At the American Society of Clinical Oncology's annual meeting last year, researchers from the Mayo Clinic and Biotheranostics used CancerTYPE ID combined with next-generation sequencing to determine the tumor type in 92.5 percent of 3,168 diagnostically ambiguous cases and characterize BRAF mutations in a subset of tumors. Based on this, patients with a variety of BRAF-mutated tumors were eligible for FDA-approved BRAF inhibitors or were able to receive targeted treatment within a clinical trial that they otherwise wouldn't have been able to access.
In another study at ESMO, researchers similarly investigated methods of facilitating CUP patients' access to targeted therapies by directly testing for actionable genetic alterations. In results from the CUPISCO trial, also presented at ESMO, researchers used comprehensive genomic profiling to inform treatment for newly diagnosed CUP patients and reported better progression-free and overall survival for those on molecularly guided therapy compared to patients on standard chemotherapy.
Meanwhile, studies have tried to demonstrate the value of using just gene expression profiling in improving treatment for CUP patients, but there isn't definitive evidence showing that therapy guided by such an assay is superior to empiric chemotherapy, said Xu, citing two examples. In a 2012 trial involving 252 patients with CUP in the US, researchers used a 92-gene cancer classification assay to identify the tissue of origin and provide site-specific treatment to 194 patients. The median overall survival time was 12.5 months compared to less than 10 months for historic control groups treated with empiric chemotherapy.
Xu said that trial was meaningful, but because it did not directly compare outcomes with a control arm, it did not establish superiority. A second trial, conducted by researchers from Japan, did not show an improvement in one-year survival for patients with CUP whose therapy was guided by gene expression profiling. "A major issue in this trial was that they did not use a fully validated gene expression assay, so there were some misclassified cases in the trial," said Xu.

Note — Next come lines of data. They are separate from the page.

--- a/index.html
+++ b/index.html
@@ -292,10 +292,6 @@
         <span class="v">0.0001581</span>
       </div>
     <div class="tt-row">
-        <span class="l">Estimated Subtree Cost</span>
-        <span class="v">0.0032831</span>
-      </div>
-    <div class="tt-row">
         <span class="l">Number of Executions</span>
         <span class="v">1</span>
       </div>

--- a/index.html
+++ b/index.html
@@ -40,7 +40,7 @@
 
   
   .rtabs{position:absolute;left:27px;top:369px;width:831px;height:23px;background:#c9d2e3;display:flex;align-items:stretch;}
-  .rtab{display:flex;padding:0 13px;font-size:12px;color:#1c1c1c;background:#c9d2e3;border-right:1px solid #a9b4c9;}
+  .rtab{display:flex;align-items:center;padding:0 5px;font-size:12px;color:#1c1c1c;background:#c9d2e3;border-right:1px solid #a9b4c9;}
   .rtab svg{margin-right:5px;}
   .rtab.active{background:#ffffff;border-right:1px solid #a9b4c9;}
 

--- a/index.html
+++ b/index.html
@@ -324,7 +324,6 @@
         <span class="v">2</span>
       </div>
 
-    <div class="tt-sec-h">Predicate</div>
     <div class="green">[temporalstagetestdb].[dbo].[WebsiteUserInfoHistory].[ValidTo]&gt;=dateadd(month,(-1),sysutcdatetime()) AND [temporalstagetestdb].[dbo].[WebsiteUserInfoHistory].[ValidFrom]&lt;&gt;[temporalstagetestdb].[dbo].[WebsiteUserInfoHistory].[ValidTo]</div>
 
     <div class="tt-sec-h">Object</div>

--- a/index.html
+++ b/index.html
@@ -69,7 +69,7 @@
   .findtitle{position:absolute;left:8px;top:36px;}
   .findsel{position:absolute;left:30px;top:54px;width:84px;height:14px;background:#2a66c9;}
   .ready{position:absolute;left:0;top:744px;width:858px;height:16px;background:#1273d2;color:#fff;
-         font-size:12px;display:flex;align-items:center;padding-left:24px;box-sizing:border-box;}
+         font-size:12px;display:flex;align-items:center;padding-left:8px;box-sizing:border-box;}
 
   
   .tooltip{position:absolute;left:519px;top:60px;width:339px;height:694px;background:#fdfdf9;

In the Canhelp-Origin study, one major challenge, Xu said, was recruiting enough patients that truly had CUP. Guidelines require an extensive set of clinical diagnostic tests to identify the site of origin, including immunohistochemical tests, an in-depth medical history, a physical examination with blood tests, and CT scans of the chest, abdomen, and pelvis for all patients, mammography for women, and other symptom-specific tests. A CUP diagnosis is only confirmed if the diagnostic work-up does not definitively identify the primary tumor. "It requires a significant amount of time and work to recruit an adequate number of patients," Xu said.

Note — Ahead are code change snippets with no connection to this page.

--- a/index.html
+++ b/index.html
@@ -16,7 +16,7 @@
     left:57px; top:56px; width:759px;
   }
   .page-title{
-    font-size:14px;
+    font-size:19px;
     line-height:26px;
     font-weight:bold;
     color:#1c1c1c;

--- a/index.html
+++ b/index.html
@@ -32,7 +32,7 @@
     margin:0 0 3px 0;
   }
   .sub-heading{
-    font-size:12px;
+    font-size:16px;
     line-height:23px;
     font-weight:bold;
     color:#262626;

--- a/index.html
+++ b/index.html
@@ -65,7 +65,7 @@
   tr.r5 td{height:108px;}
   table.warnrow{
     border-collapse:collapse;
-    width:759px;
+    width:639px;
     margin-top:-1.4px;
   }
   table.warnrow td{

The study took five years to complete due to the challenges of identifying eligible patients. Xu noted that Fudan University Shanghai Cancer Center, where Xichun Hu is director of medical oncology and principal investigator of the study, has established a specialized CUP center and represented an important recruitment site.

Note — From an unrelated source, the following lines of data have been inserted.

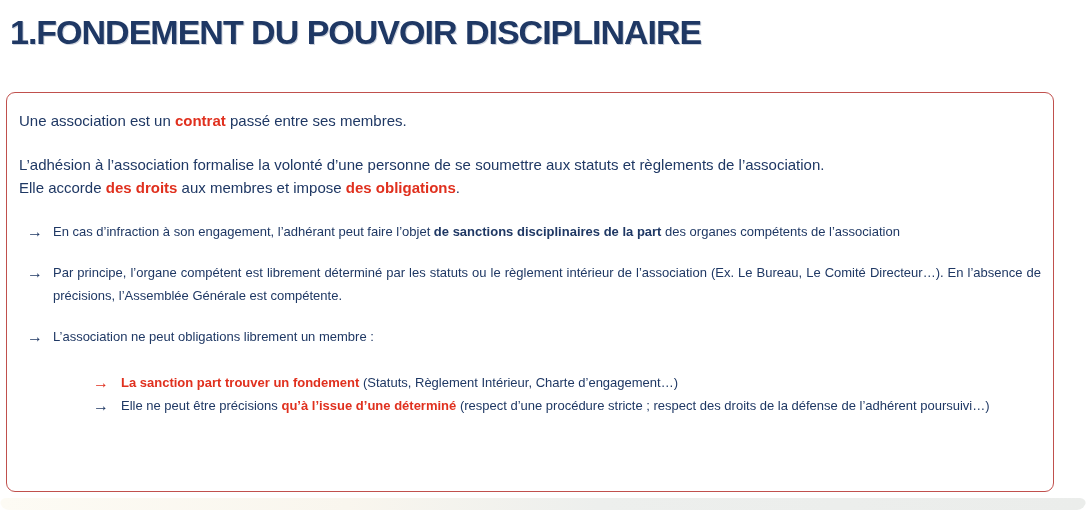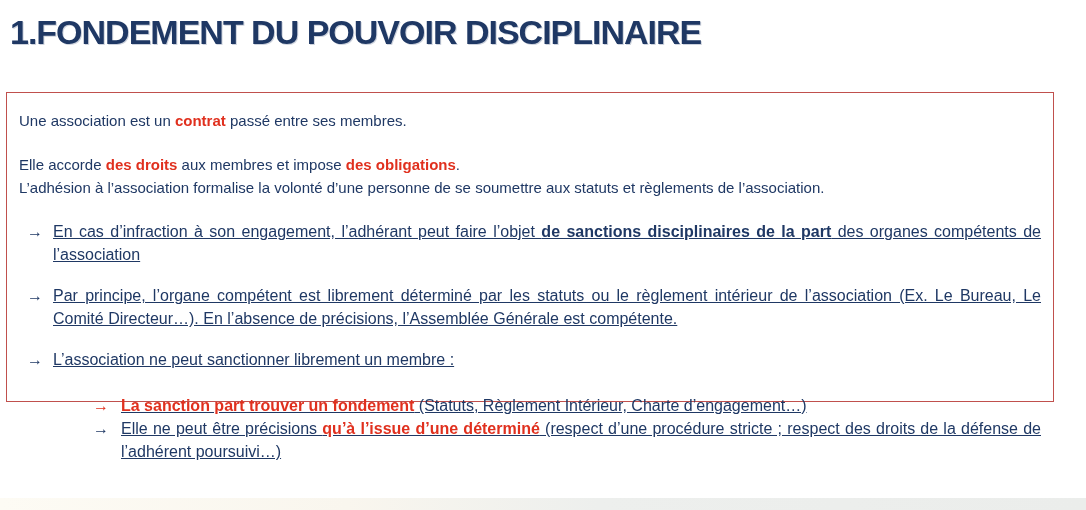--- a/index.html
+++ b/index.html
@@ -7,7 +7,7 @@
     --red:#e0301e;
     --border:#c0504d;
   }
-  *{margin:0;padding:0;box-sizing:border-box;}
+  *{margin:0;padding:0;box-sizing:border-box;border-radius:9px;}
   html,body{width:1086px;height:510px;overflow:hidden;}
   body{
     background:#ffffff;

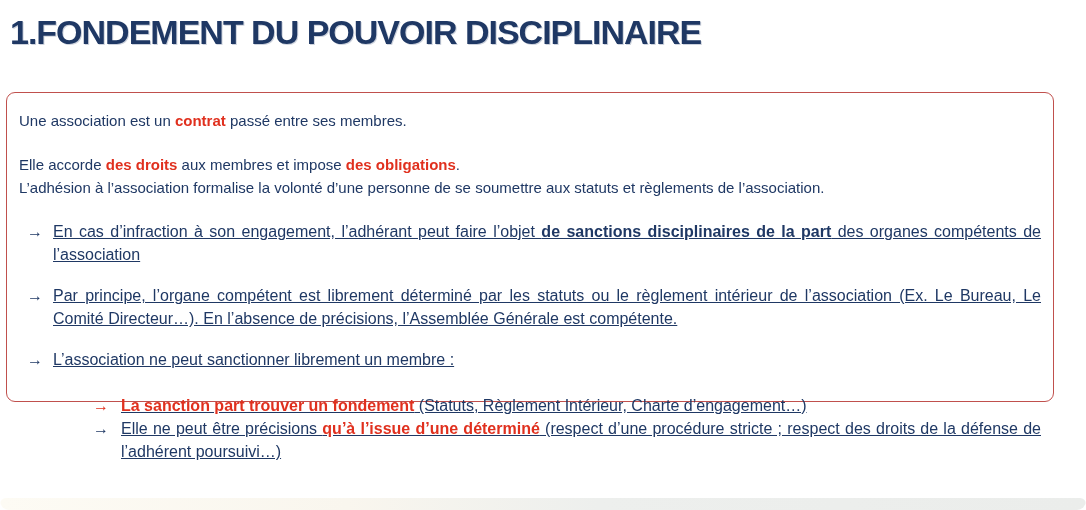--- a/index.html
+++ b/index.html
@@ -31,7 +31,7 @@
   .box{
     position:absolute;
     left:6px;top:92px;
-    width:1048px;height:310px;
+    width:1048px;height:400px;
     border:1.5px solid var(--border);
     background:#ffffff;
     padding:16px 10px 0 8px;

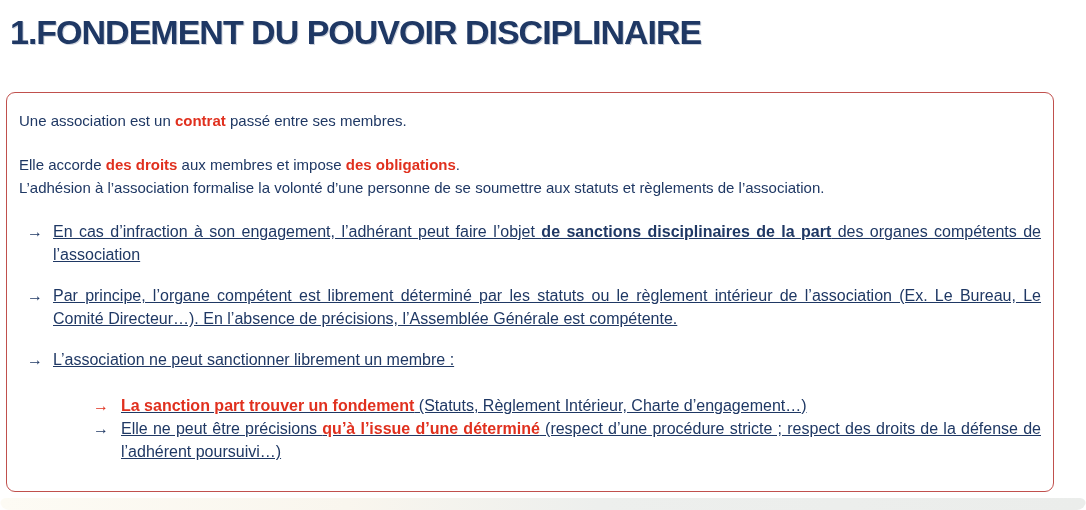--- a/index.html
+++ b/index.html
@@ -85,8 +85,8 @@
   <div class="box">
     <div class="intro" id="intro">
         <p class="gap-after"><span>Une association est un </span><span class="seg-red">contrat</span><span> passé entre ses membres.</span></p>
+        <p><span>L’adhésion à l’association formalise la volonté d’une personne de se soumettre aux statuts et règlements de l’association.</span></p>
         <p><span>Elle accorde </span><span class="seg-red">des droits</span><span> aux membres et impose </span><span class="seg-red">des obligations</span><span>.</span></p>
-        <p><span>L’adhésion à l’association formalise la volonté d’une personne de se soumettre aux statuts et règlements de l’association.</span></p>
       </div>
     <div class="bullets" id="bullets">
         <div class="bullet">

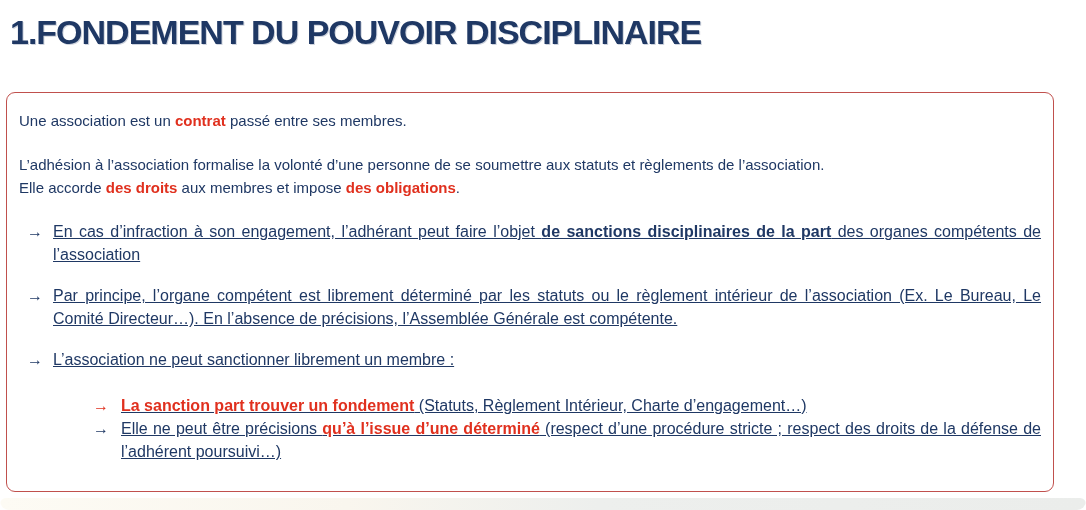--- a/index.html
+++ b/index.html
@@ -55,10 +55,9 @@
   }
   .bullet .btext{
     flex:1 1 auto;
-    font-size:16px;
+    font-size:13px;
     line-height:23px;
     padding-right:2px;
-    text-decoration:underline;
   }
   .btext.justify{text-align:justify;}
 

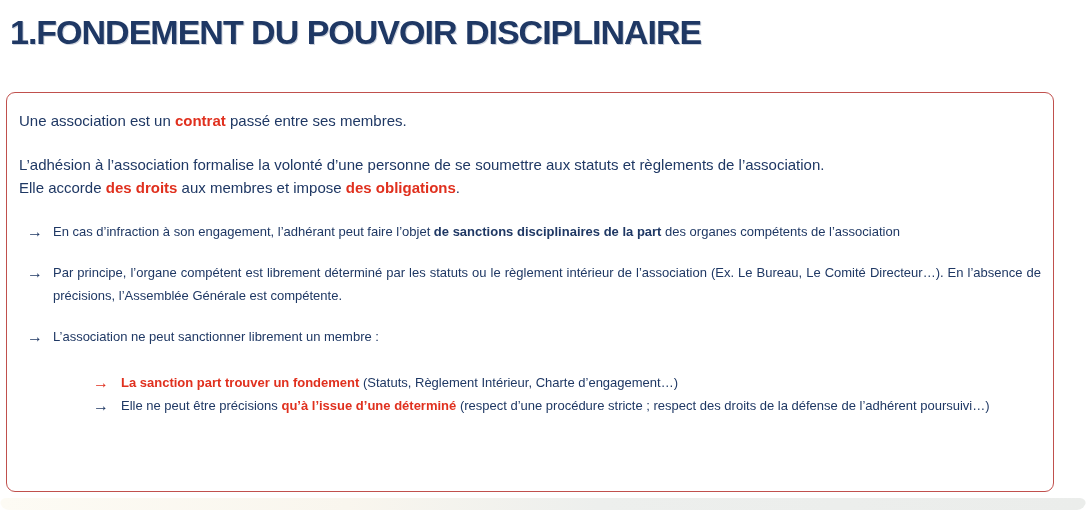--- a/index.html
+++ b/index.html
@@ -98,7 +98,7 @@
         </div>
         <div class="bullet">
           <span class="arrow navy">→</span>
-          <div class="btext"><span>L’association ne peut sanctionner librement un membre :</span></div>
+          <div class="btext"><span>L’association ne peut obligations librement un membre :</span></div>
         </div>
       </div>
     <div class="sub-bullets" id="subBullets">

The effort researchers expended to find study participants ultimately paid off, according to Xu, as the trial showed that site-specific therapy guided by the Canhelp-Origin test gave patients additional treatment options they wouldn't have had otherwise. "This finding highlights the evolution of targeted therapies and immunotherapies for specific advanced tumor types, which can truly transform the medical landscape for CUP patients," Xu said.